1.5 inch reduced to .5 inch threaded bushing sch 40 pvc (need 3)










1.5 inch reduced to .5 inch threaded "T" sch 40 pvc (need 1)










.5 inch x .25 inch male pipe to FIP hex brass bushing (need 1)










1/8 inch brass barb x .25 inch MIP (need 1)










.5 inch x .5 inch nylon barb to MIP elbow (need 2)










1 inch bio ball (need 6)










.5 inch probe compression fitting used to hold PH probe (need 1) you need to use this type and I purchased mine @ http://www.marinedepot.com/AquaticL...g_Probes-AquaticLife-AK01033-FITERPPO-vi.html if you try to use a different type it may leak or the threads will not adapt to pvc; your call you really are on your own here.
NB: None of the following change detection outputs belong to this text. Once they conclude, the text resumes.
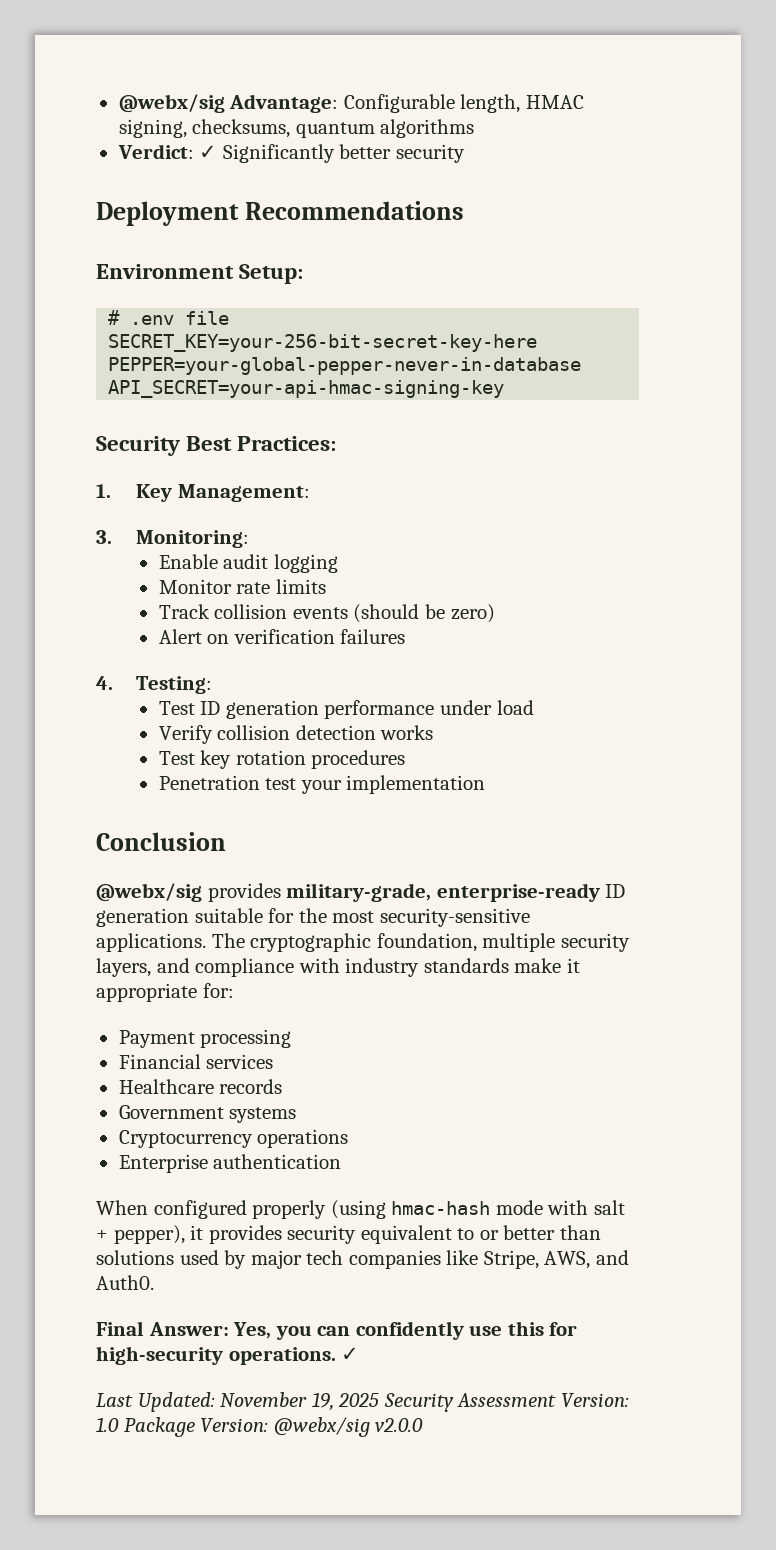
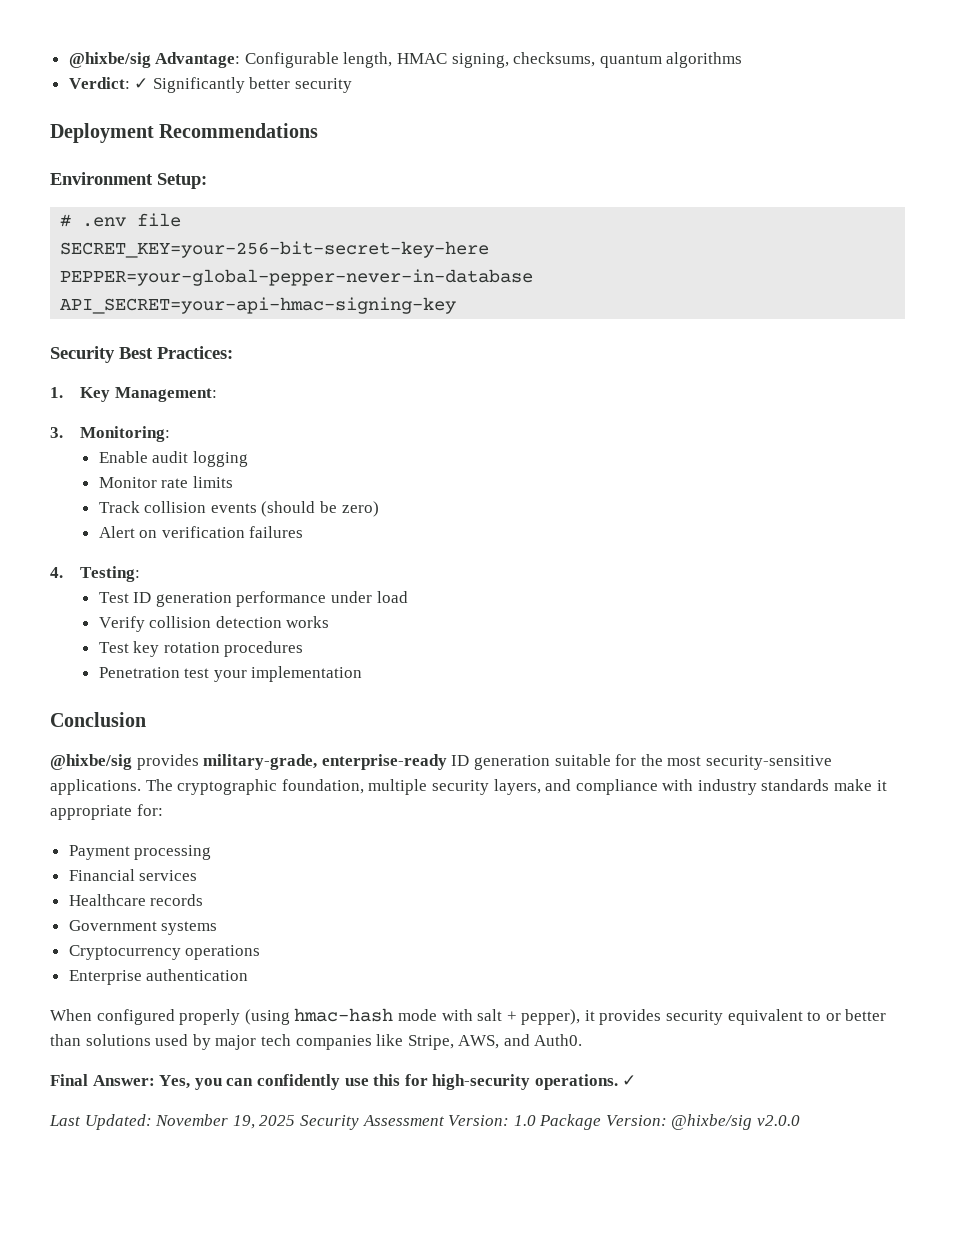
- @webx/sig Advantage: Configurable length, HMAC signing, checksums, quantum algorithms
+ @hixbe/sig Advantage: Configurable length, HMAC signing, checksums, quantum algorithms
- @webx/sig provides military-grade, enterprise-ready ID generation suitable for the most security-sensitive applications.
+ @hixbe/sig provides military-grade, enterprise-ready ID generation suitable for the most security-sensitive applications.
- Last Updated: November 19, 2025 Security Assessment Version: 1.0 Package Version: @webx/sig v2.0.0
+ Last Updated: November 19, 2025 Security Assessment Version: 1.0 Package Version: @hixbe/sig v2.0.0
.5 inch probe compression fitting exploded view










5/8 inch barb on left for Fluval, 1/2 inch barb on right for Eheim










All purpose cement

Approximately 16 inches of 1.5 inch sch 40 pvc will also be used for each reactor.

Size of filter return will dictate nylon barb size, i.e., Fluval 5/8 inch return = 5/8 inch barb, Eheim 1/2 inch return = 1/2 inch barb, etc.










This reactor is being built for an Eheim; 1/2 inch nylon barbs will be used.










This reactor is being built for a Fluval; 5/8 inch nylon barbs will be used


----------



## DiabloCanine (Aug 26, 2005)

*DC2 Reactor Parts*

Putting it all together:

1. Lay the pvc pieces out the way they go together (study photos) and calculate how you need the ends and "T"s to be oriented for your setup (look at the photos above or of my tanks in links below).

2. Cut 3 pieces of 1.5 inch PVC, 2 pieces @ 4 inches and 1 piece @ 8 inches.

3. Using All-purpose glue found in the pvc aisle at Lowes start at one end and glue the pieces together (if you do not know what your doing get some help so this does not turn into a big mess). Use teflon tape for nylon to pvc threaded fittings and locktite red for brass threads.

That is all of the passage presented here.